Purpose: Epidermal growth factor receptor (EGFR) mutations in non^small cell lung cancer (NSCLC) might be predictive for clinical response to EGFR inhibitor treatment. However, retrospective analyses of EGFR mutations in clinical trials have shown inconclusive results and the effect of EGFR sequencing in NSCLC is still controversial. Because the vast majority of EGFR mutations described have not been functionally characterized, simple correlation of mutational status and treatment response may not provide reliable information about the predictive value of EGFR mutations. Thus, we aimed to characterize a comprehensive panel of clinically observed EGFR mutations.
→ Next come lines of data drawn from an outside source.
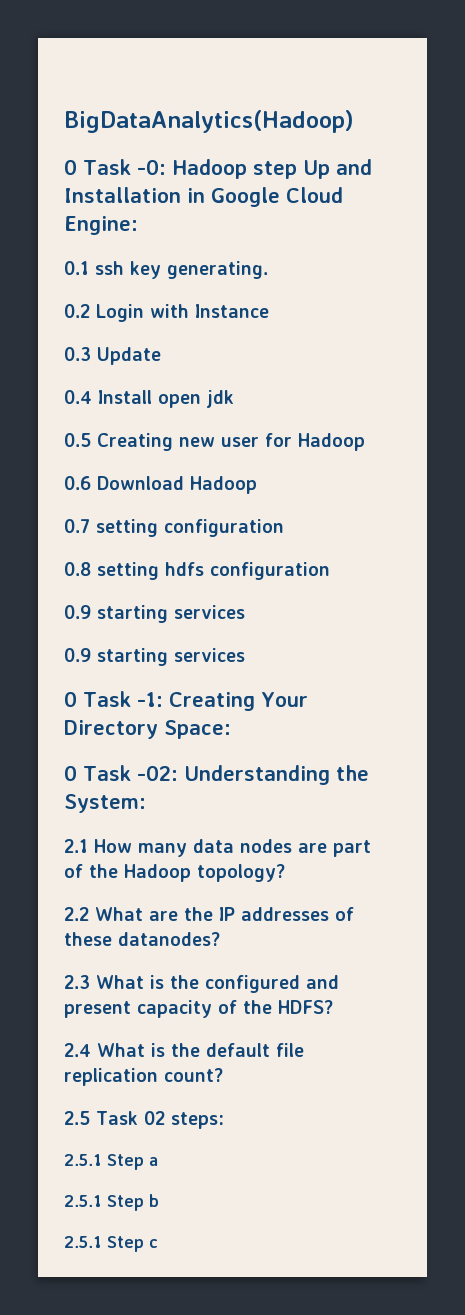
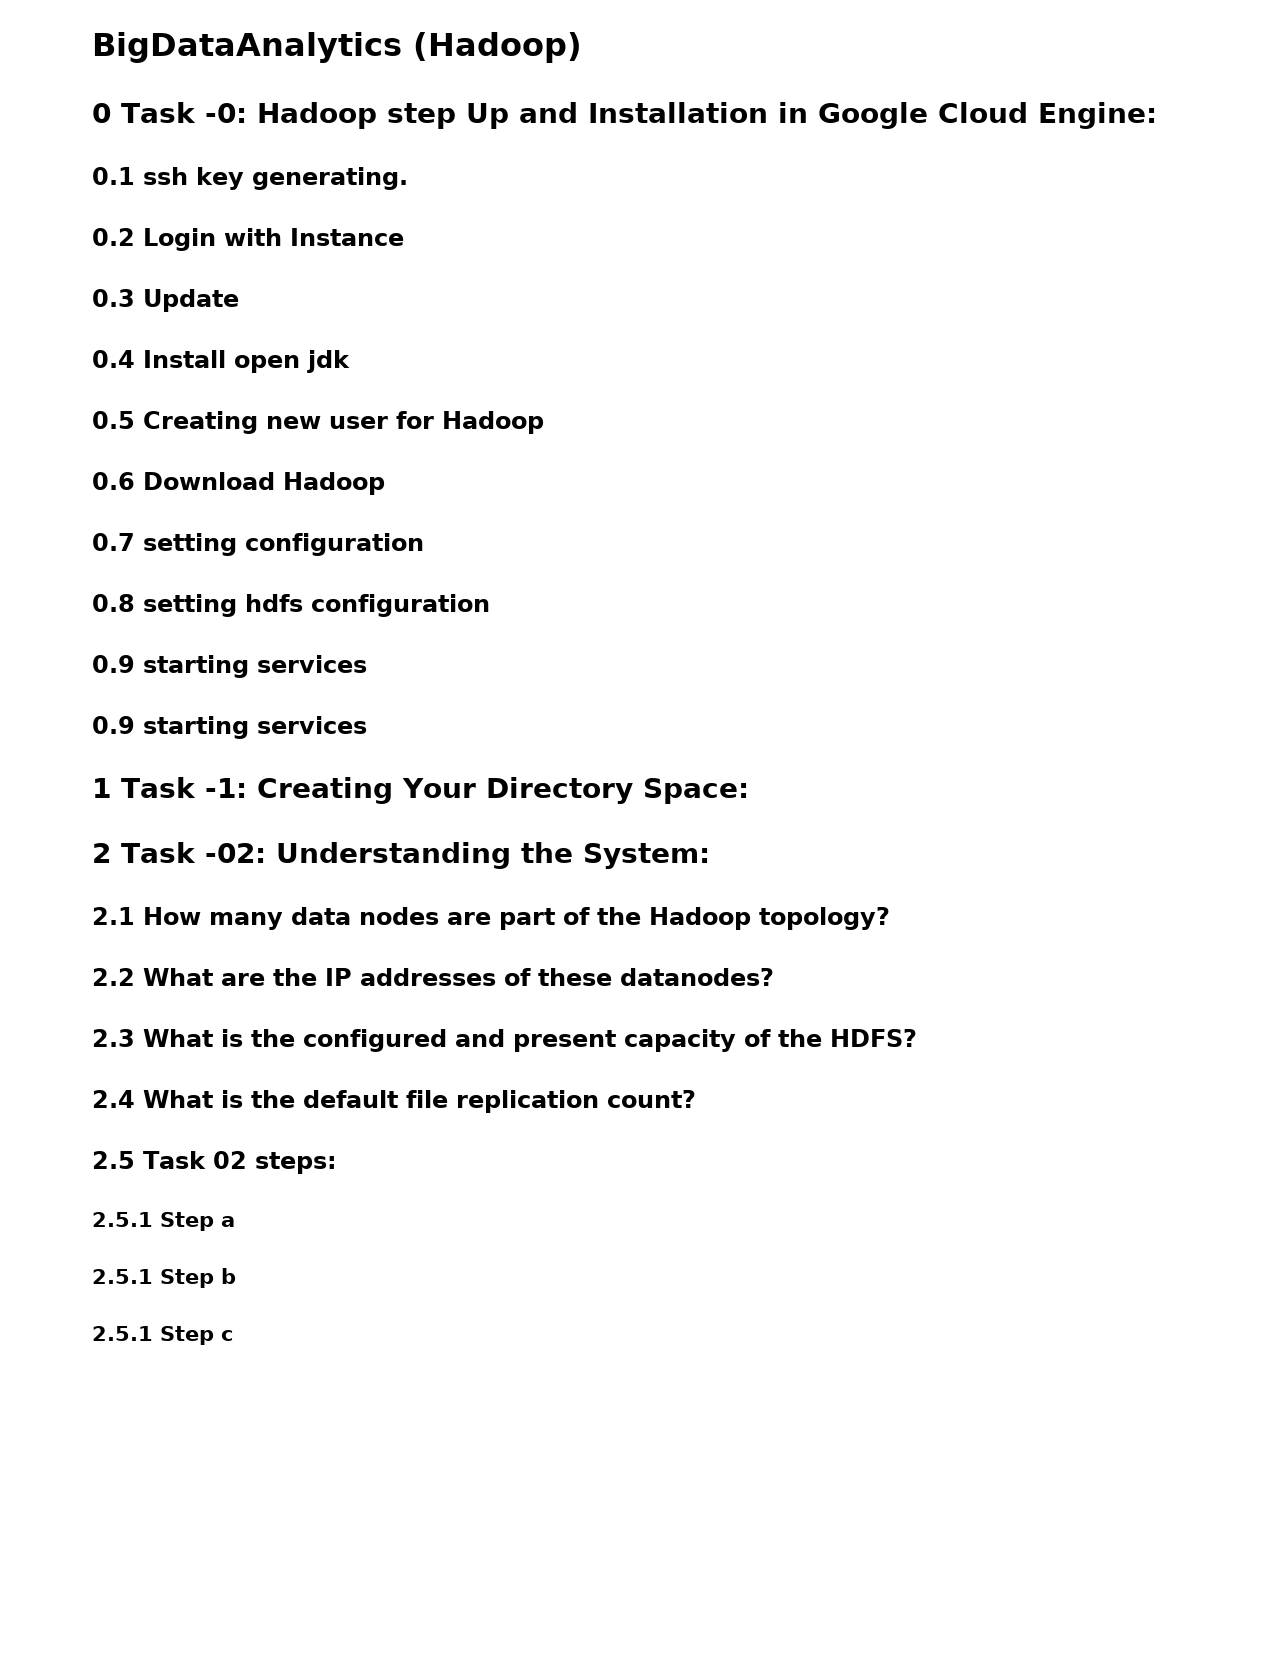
[64,110,354,133] BigDataAnalytics(Hadoop) -> [92,32,582,63] BigDataAnalytics (Hadoop)
[64,691,77,707] 0 -> [92,778,111,798] 1
[64,765,77,781] 0 -> [92,843,111,863] 2

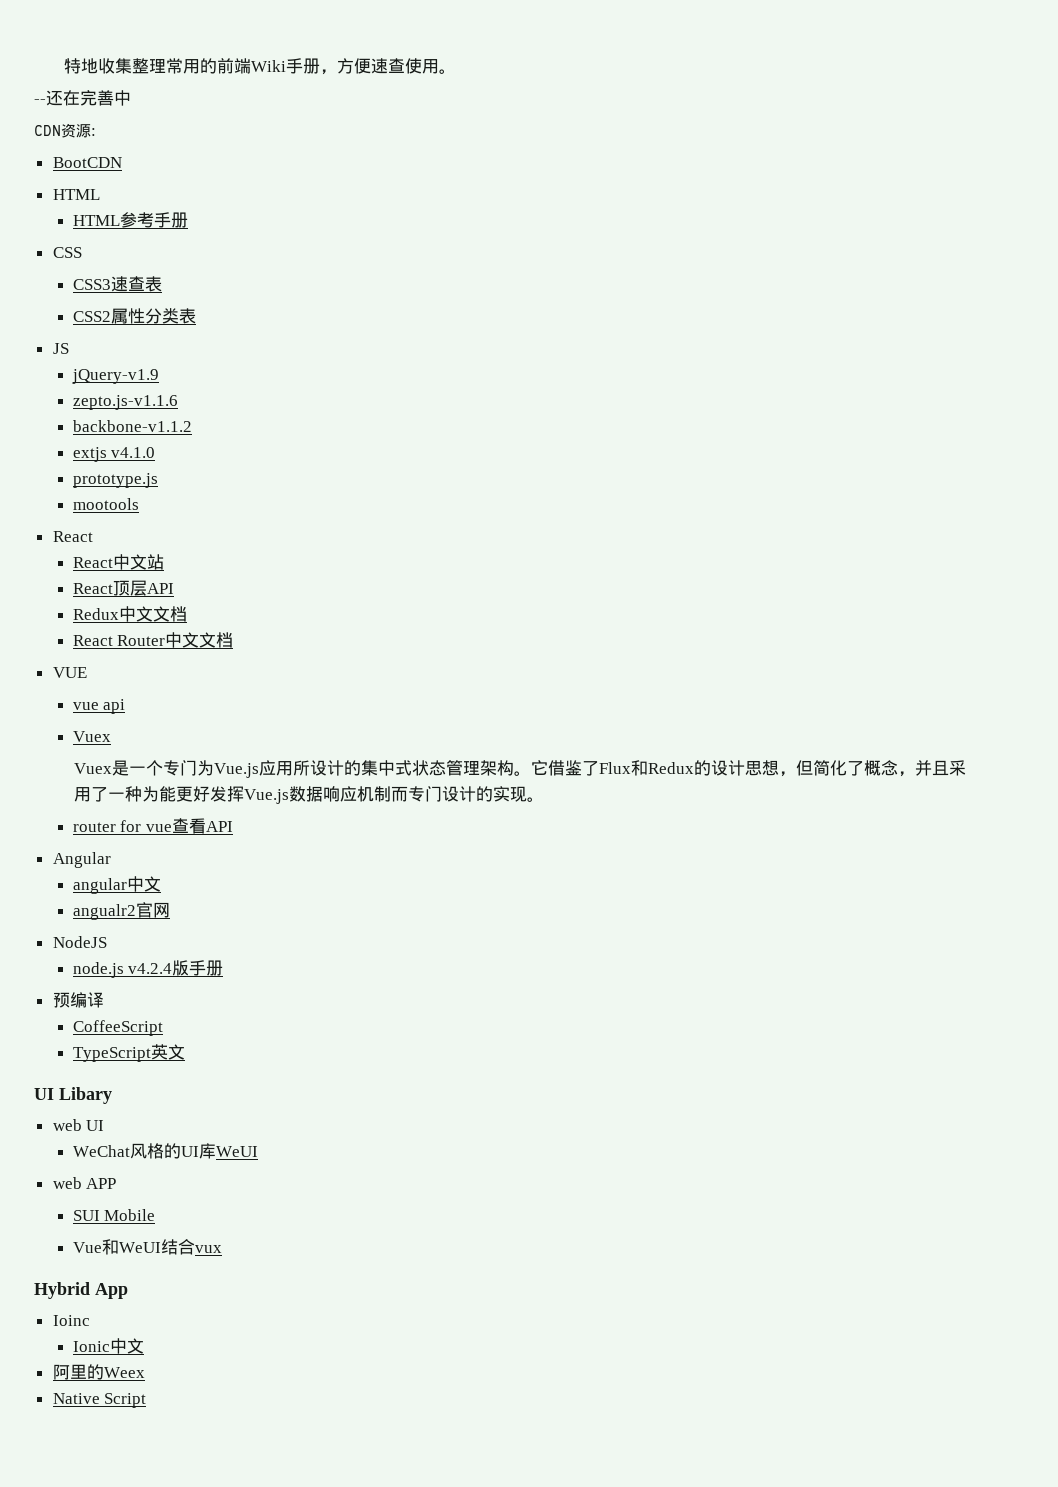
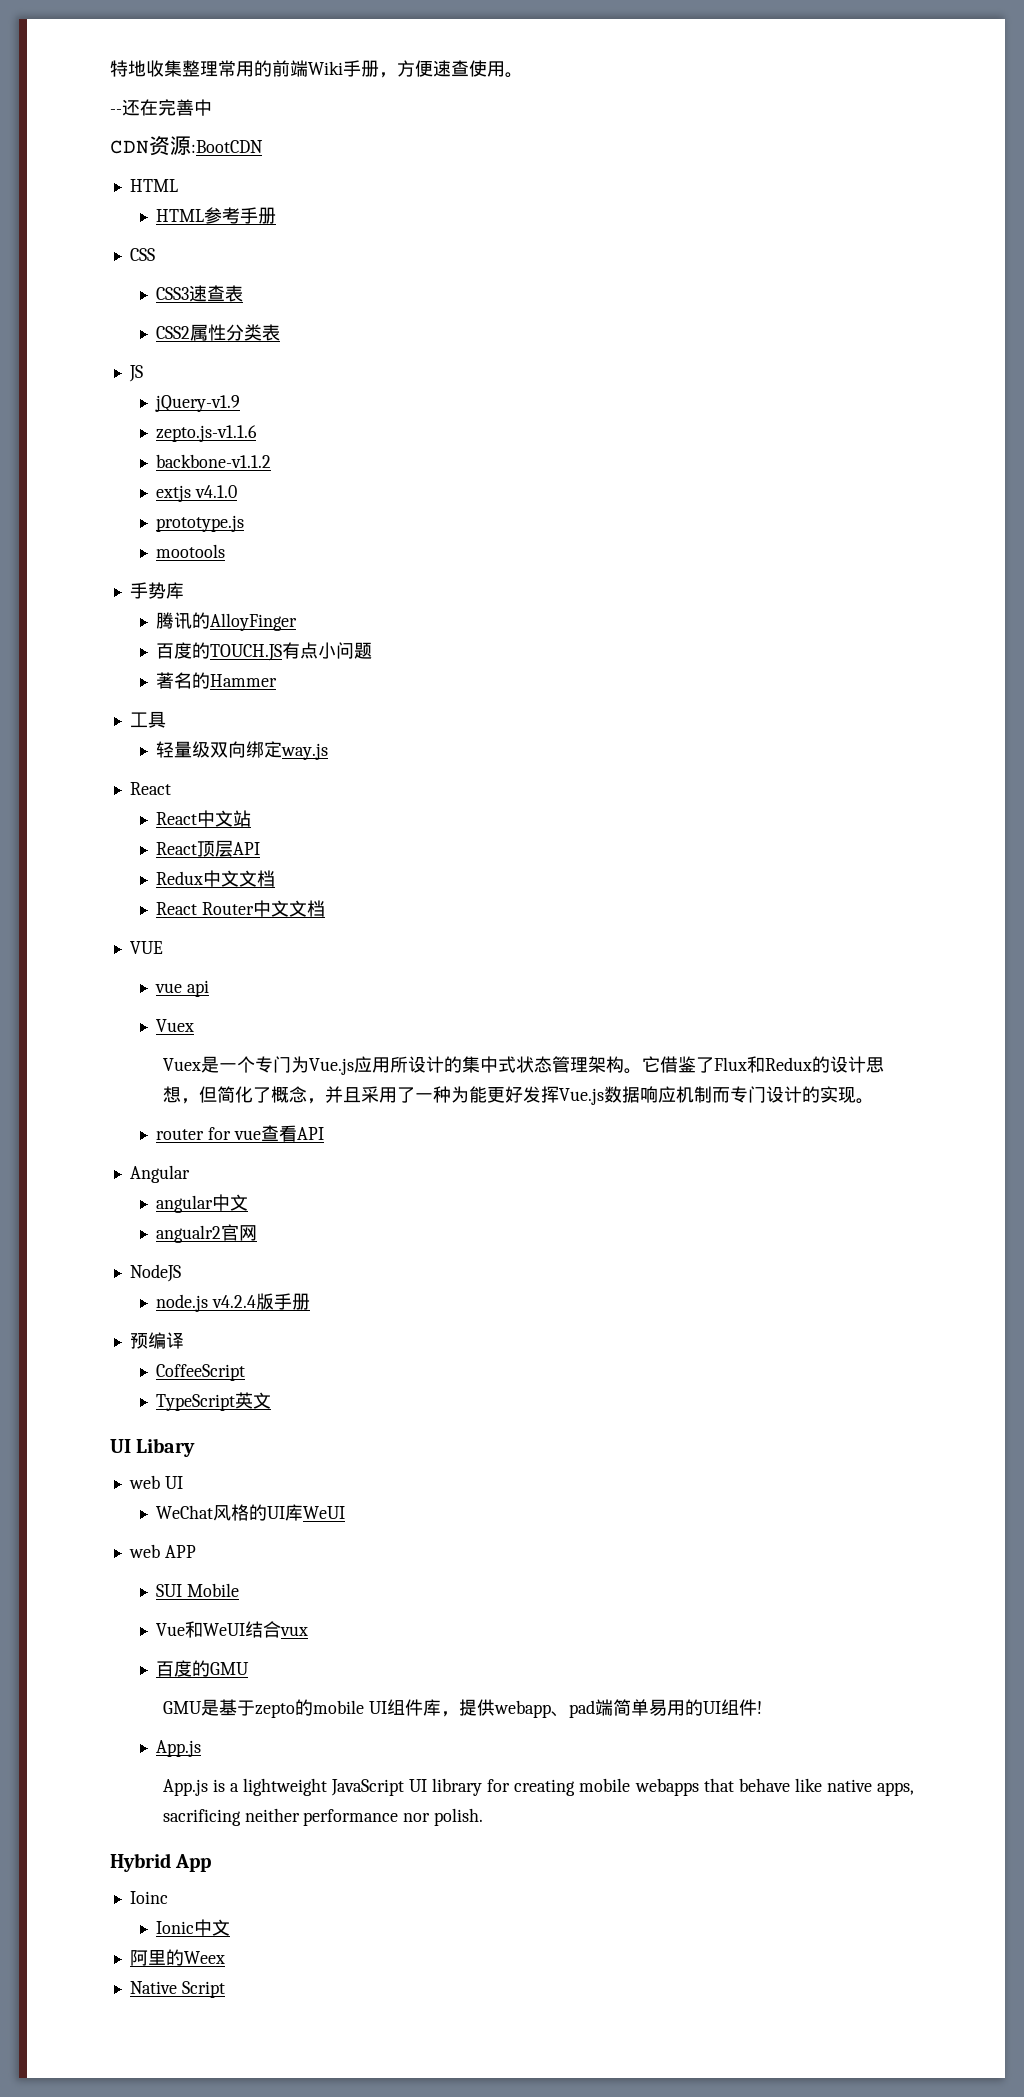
[91,128,96,136] [52,157,122,168] : // BootCDN -> [191,140,263,153] :BootCDN
(139, 504) none -> [129,582,184,599] [156,612,298,631] [156,642,373,661] [156,672,278,689] [129,711,166,728] [156,741,329,760] // 手势库 // 腾讯的AlloyFinger // 百度的TOUCH.JS有点小问题 // 著名的Hammer // 工具 // 轻量级双向绑定way.js
(222, 1249) none -> [156,1660,250,1677] [162,1699,762,1718] [156,1740,202,1757] [162,1778,915,1796] [162,1808,484,1826] // 百度的GMU // GMU是基于zepto的mobile UI组件库，提供webapp、pad端简单易用的UI组件! // App.js // App.js is a lightweight JavaScript UI library for creating mobile webapps that behave like native apps, sacrificing neither performance nor polish.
Experimental Design and Results: A panel of 30 EGFR mutations was cloned and characterized for kinase activity and the ability to confer growth factor independence. Interestingly, 4 of 30 EGFR mutations showed no kinase activity even after ligand stimulation and were not able to confer growth factor independence. Ba/F3 cells expressing activating EGFR mutants were then used to test the efficacy of EGFR inhibitors in a cell proliferation assay. IC 50 values were calculated for gefitinib, erlotinib, and AEE788. We show that the sensitivity of EGFR mutations toward different inhibitors varies significantly, thus establishing a comprehensive sensitivity profile for each inhibitor. Conclusions: EGFR mutations identified in NSCLC patients display distinct biological features. The variability in kinase activity, transforming potential, and sensitivity to EGFR inhibitors has to be considered in clinical studies aiming to correlate mutational status and drug response. The identification of comprehensive drug resistance profiles opens the opportunity to test alternative EGFR inhibitors in vitro.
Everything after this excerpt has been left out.